The Grand Budapest Hotel / Wes Anderson / 2014 / fivestar

Active Ingredients: Ralph Fiennes; Energy and fast pace; Comedy
Side Effects: Emotional shorthands; Dense plot

Like all of director Wes Anderson’s seven previous features, The Grand Budapest Hotel is an intricate piece of machinery, a minutely calibrated work bursting with detailed design and obsessive symmetry. Like the best of Anderson’s work—among which this film surely belongs—it also demonstrates a masterful command of formal technique, a thoughtful marriage of style and content, and moments of sincere, affecting poignancy.

As much as anything, The Grand Budapest Hotel is a film about storytelling, about the stories we live through, those we tell each other, and those we tell ourselves. It’s a film about the joy we take in these stories, and the sadness they help to conceal. But above all, The Grand Budapest Hotel is a complete delight, fast-paced and fantastical and full of wit and whimsy.

The film is built on a series of nested narratives, each one peeled back like layers of an onion to reveal the heyday of an opulent mountainside resort in 1932, and that of its tireless, foppish concierge, Gustave H. (a deft and revelatory Ralph Fiennes).
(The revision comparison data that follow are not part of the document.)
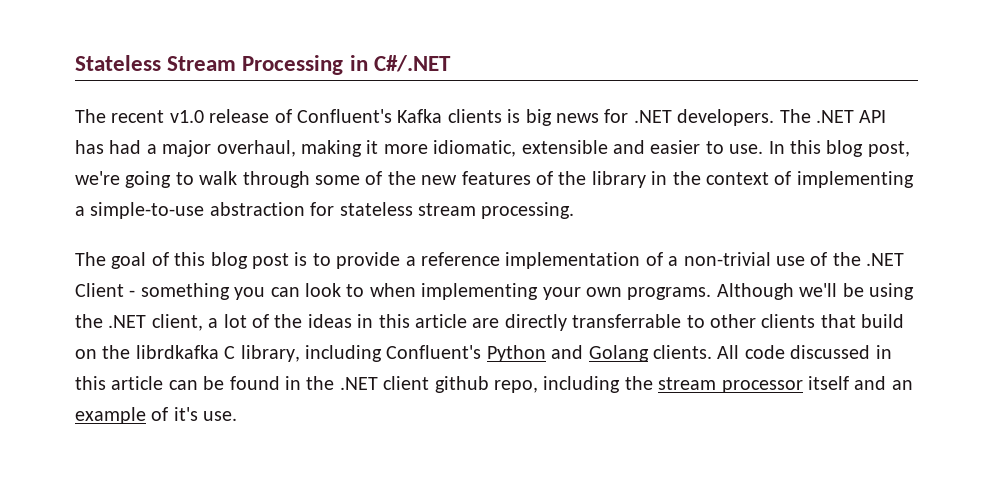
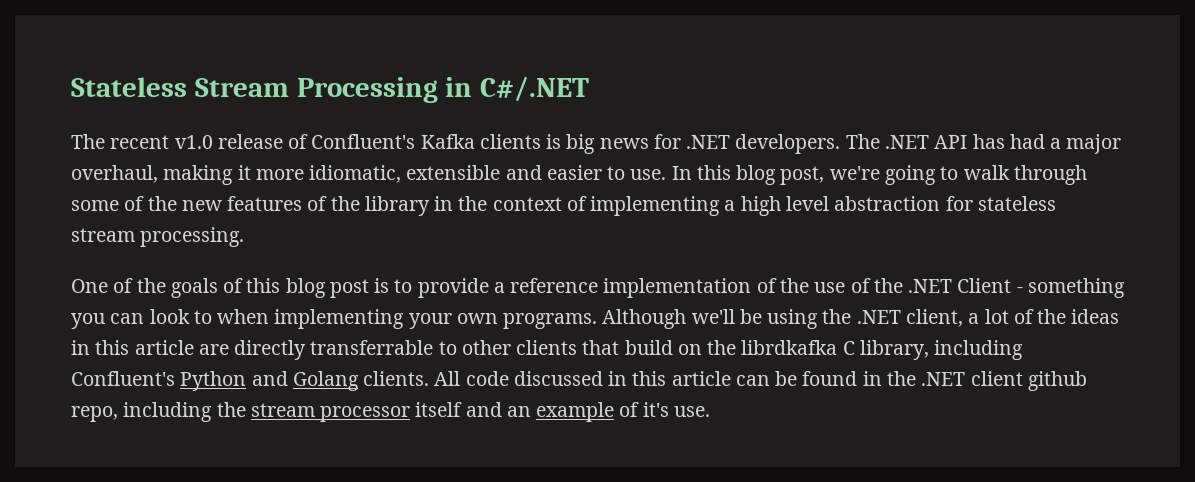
[90,202,205,219] simple-to-use -> [740,196,829,216] high level
[75,252,147,269] The goal -> [71,278,218,298] One of the goals
[668,252,771,266] a non-trivial -> [779,278,809,293] the

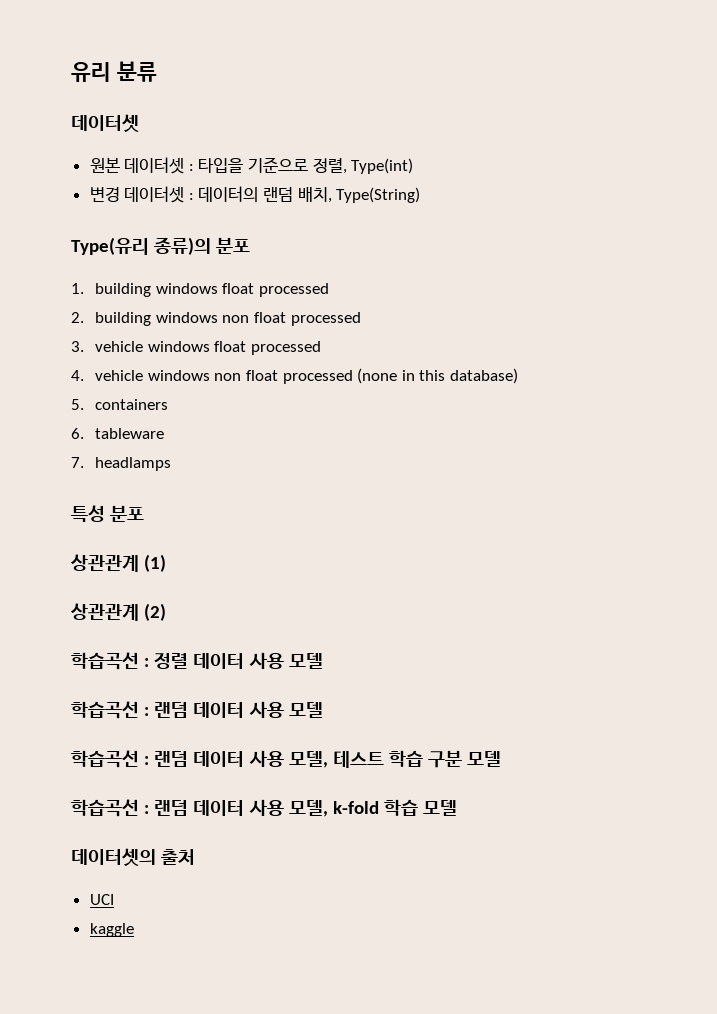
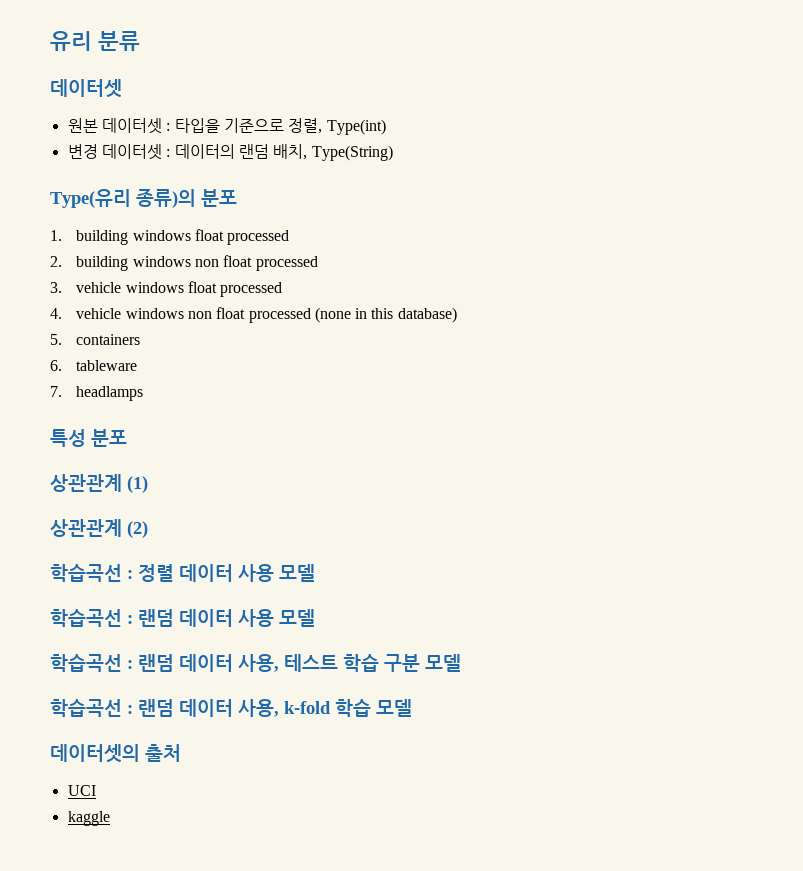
[248,750,328,768] 사용 모델, -> [238,654,279,672] 사용,
[248,799,328,817] 사용 모델, -> [238,699,279,717] 사용,

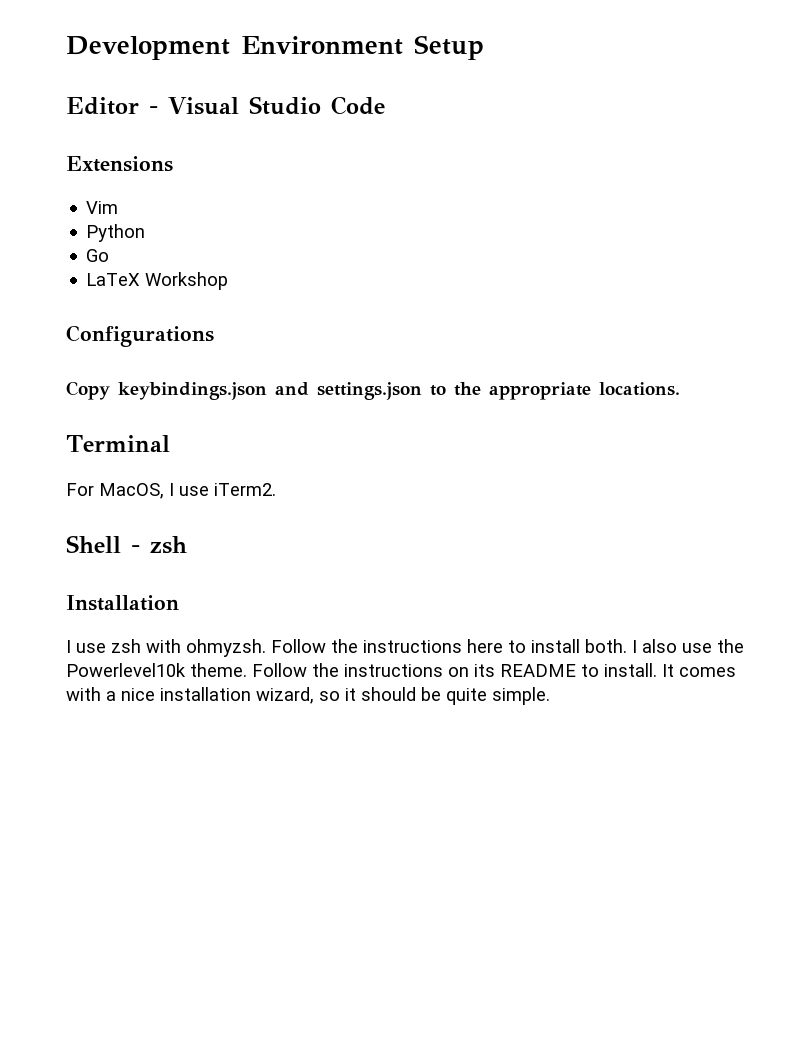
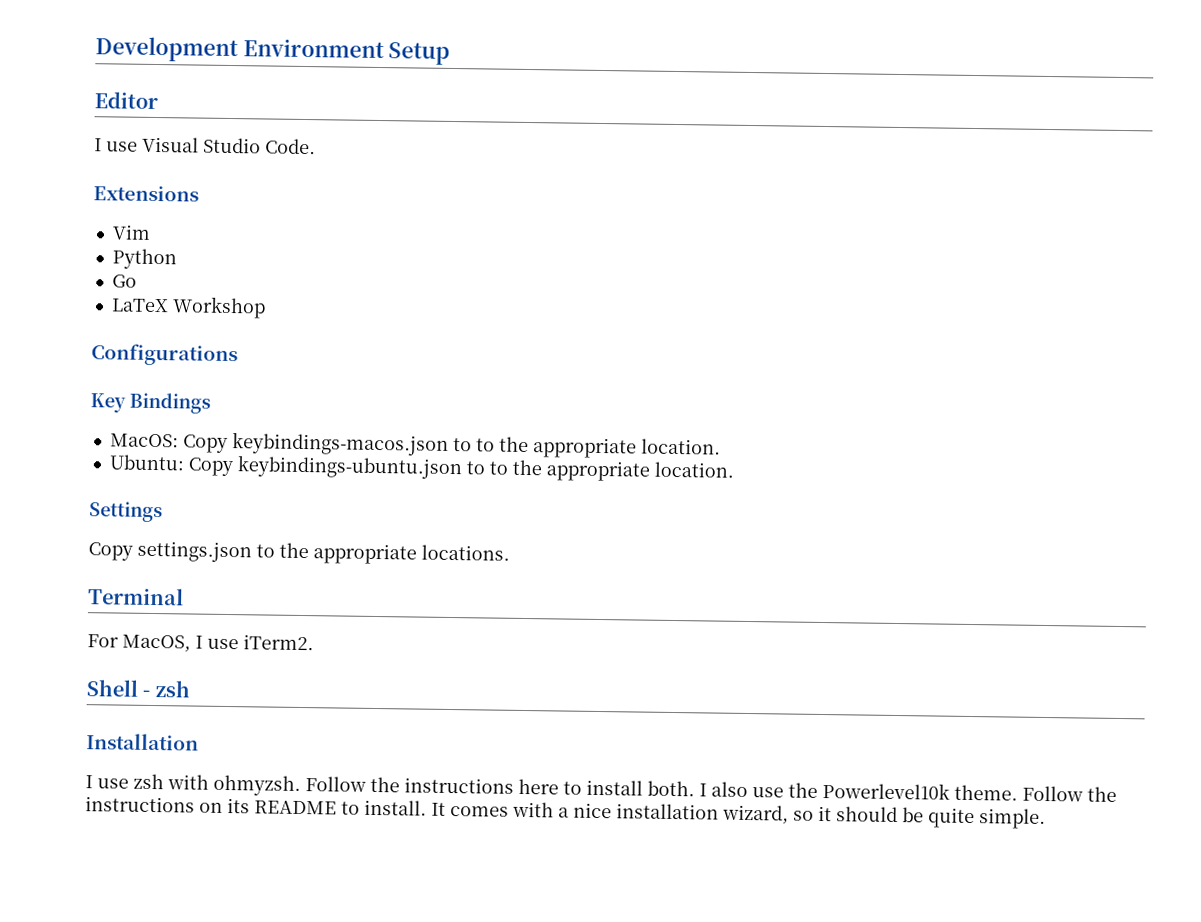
[149,106,158,114] - -> [94,138,138,152] // I use
[330,96,385,115] Code -> [265,138,316,155] Code.
[66,381,309,400] Copy keybindings.json and -> [90,392,211,414] [109,432,721,459] [108,454,734,482] [89,501,163,523] [88,542,133,561] Key Bindings // MacOS: Copy keybindings-macos.json to to the appropriate location. // Ubuntu: Copy keybindings-ubuntu.json to to the appropriate location. // Settings // Copy

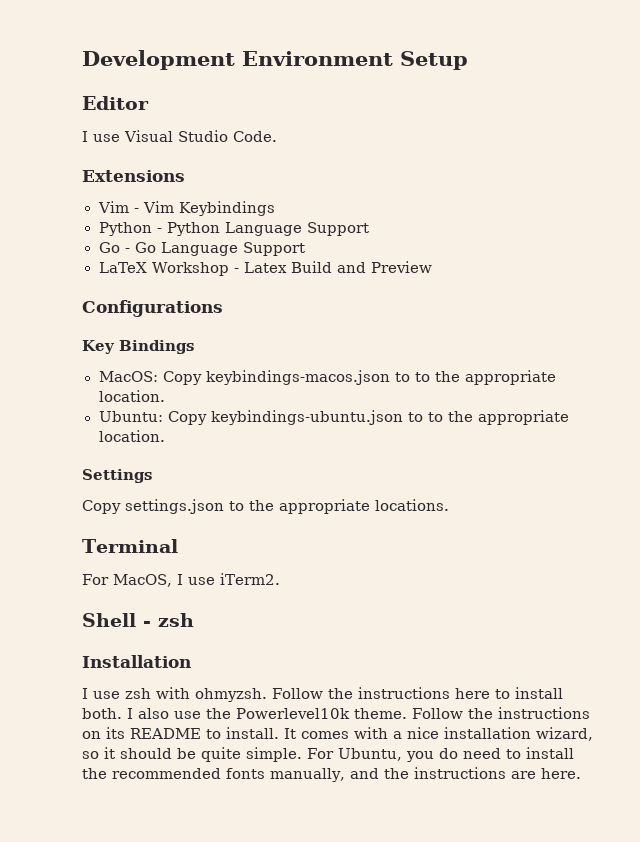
[111,248,177,270] [111,274,137,288] [110,296,266,319] // Python // Go // LaTeX Workshop -> [133,201,275,216] [98,222,369,236] [98,242,305,256] [98,261,433,276] - Vim Keybindings // Python - Python Language Support // Go - Go Language Support // LaTeX Workshop - Latex Build and Preview
(1046, 819) none -> [307,747,574,762] [82,767,581,782] For Ubuntu, you do need to install the recommended fonts manually, and the instructions are here.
Gustave is a total dynamo, demanding to his staff, accommodating to his guests, of questionable sexuality, and never less than excessively perfumed. Among his duties as concierge is to charm, woo, and occasionally bed geriatric widows with heavy purses, and when one such woman dies under mysterious circumstances, leaving all of her fortune to Gustave, he and his ever-faithful lobby boy, the soul of the film, find themselves on the run from her thuggish family and a vampiric hit man.

What ensues is a chase across the hilltops of the fictional Eastern European country of Zubrowka and a series of dazzling comic setpieces in the classic Anderson style. Detractors of this style find it flat, stuffy, and oppressive, but The Grand Budapest Hotel is in fact impossibly fleet and seductive, packed with visual and verbal wit, and the film’s carefully composed layers of artifice justify its staginess. It’s also one of Anderson’s funniest films thanks to Fiennes, whose virtuosic performance breathes life into each line.

Undercutting the many pleasures of The Grand Budapest Hotel, however, is a current of sadness and tragedy. Zubrowka is on the brink of fascism and war, it seems, and while Anderson largely sidelines this darkness, it comes to inflect much of the action. The emotional backstories of Gustave and his lobby boy, again inflected with wisps of sadness, are left similarly vague. Their friendship is touching but Anderson doesn’t develop it with the same sentimental heft of films like Rushmore and Moonrise Kingdom.

Instead, we’re left with a subtle emotional shading to the whole film, one of nostalgic regret for a bygone era. The Grand Budapest Hotel, with its many themes and layers of storytelling, understands that this nostalgia is two-fold: it implies both a fondness for a glorious past, and the profound emptiness left behind in its absence.